→ **Brief**
Comb through the entries for "Activozone" and pull out each line that holds it.
** Given records follows **
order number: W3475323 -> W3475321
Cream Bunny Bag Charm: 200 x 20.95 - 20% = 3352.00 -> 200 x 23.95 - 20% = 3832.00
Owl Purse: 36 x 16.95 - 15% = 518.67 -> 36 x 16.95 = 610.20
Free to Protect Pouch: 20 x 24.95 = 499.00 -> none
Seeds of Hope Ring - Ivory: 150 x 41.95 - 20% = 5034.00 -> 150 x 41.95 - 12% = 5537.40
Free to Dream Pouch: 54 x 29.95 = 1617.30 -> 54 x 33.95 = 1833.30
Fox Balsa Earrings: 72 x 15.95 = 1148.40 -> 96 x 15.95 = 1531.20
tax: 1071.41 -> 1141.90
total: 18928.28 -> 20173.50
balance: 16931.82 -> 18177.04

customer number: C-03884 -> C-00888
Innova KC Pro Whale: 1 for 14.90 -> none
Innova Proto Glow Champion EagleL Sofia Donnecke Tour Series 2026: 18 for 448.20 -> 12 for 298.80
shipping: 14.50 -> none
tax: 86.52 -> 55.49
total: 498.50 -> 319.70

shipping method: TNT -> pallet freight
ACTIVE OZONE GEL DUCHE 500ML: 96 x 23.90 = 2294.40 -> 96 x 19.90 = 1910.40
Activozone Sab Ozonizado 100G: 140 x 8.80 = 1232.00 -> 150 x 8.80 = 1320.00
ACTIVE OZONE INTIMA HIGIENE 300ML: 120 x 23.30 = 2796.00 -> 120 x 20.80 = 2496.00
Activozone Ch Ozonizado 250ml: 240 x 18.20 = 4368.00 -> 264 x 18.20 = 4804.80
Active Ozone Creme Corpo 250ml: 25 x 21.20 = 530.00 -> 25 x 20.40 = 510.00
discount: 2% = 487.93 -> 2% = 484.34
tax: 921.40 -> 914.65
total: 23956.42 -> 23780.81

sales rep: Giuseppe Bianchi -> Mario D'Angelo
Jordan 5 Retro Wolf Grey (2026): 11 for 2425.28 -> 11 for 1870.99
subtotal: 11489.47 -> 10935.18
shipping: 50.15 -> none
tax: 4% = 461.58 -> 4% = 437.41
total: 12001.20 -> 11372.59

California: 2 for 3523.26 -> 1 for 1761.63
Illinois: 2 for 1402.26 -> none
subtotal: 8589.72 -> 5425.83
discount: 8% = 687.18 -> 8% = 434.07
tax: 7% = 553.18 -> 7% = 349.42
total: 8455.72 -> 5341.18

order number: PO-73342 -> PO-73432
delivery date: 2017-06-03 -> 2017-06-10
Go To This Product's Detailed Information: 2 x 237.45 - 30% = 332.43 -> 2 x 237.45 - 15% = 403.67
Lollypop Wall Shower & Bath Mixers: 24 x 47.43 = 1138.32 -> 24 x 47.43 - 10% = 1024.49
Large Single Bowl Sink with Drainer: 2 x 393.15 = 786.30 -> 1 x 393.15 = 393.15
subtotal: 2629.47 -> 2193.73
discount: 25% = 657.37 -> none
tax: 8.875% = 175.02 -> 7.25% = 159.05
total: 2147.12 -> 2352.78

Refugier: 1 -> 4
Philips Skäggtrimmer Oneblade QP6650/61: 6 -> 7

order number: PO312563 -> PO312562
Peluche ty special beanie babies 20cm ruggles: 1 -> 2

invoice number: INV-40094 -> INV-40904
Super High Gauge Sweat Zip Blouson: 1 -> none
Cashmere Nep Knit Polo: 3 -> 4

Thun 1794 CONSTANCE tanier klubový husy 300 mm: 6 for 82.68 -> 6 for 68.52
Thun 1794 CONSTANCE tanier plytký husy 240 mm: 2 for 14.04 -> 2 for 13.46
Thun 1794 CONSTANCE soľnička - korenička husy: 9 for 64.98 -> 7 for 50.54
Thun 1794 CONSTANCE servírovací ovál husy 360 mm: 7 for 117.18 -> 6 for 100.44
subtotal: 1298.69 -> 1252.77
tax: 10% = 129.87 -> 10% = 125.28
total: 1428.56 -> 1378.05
** End of Given records **
→ **Exercise response**
Activozone Sab Ozonizado 100G: 140 x 8.80 = 1232.00 -> 150 x 8.80 = 1320.00
Activozone Ch Ozonizado 250ml: 240 x 18.20 = 4368.00 -> 264 x 18.20 = 4804.80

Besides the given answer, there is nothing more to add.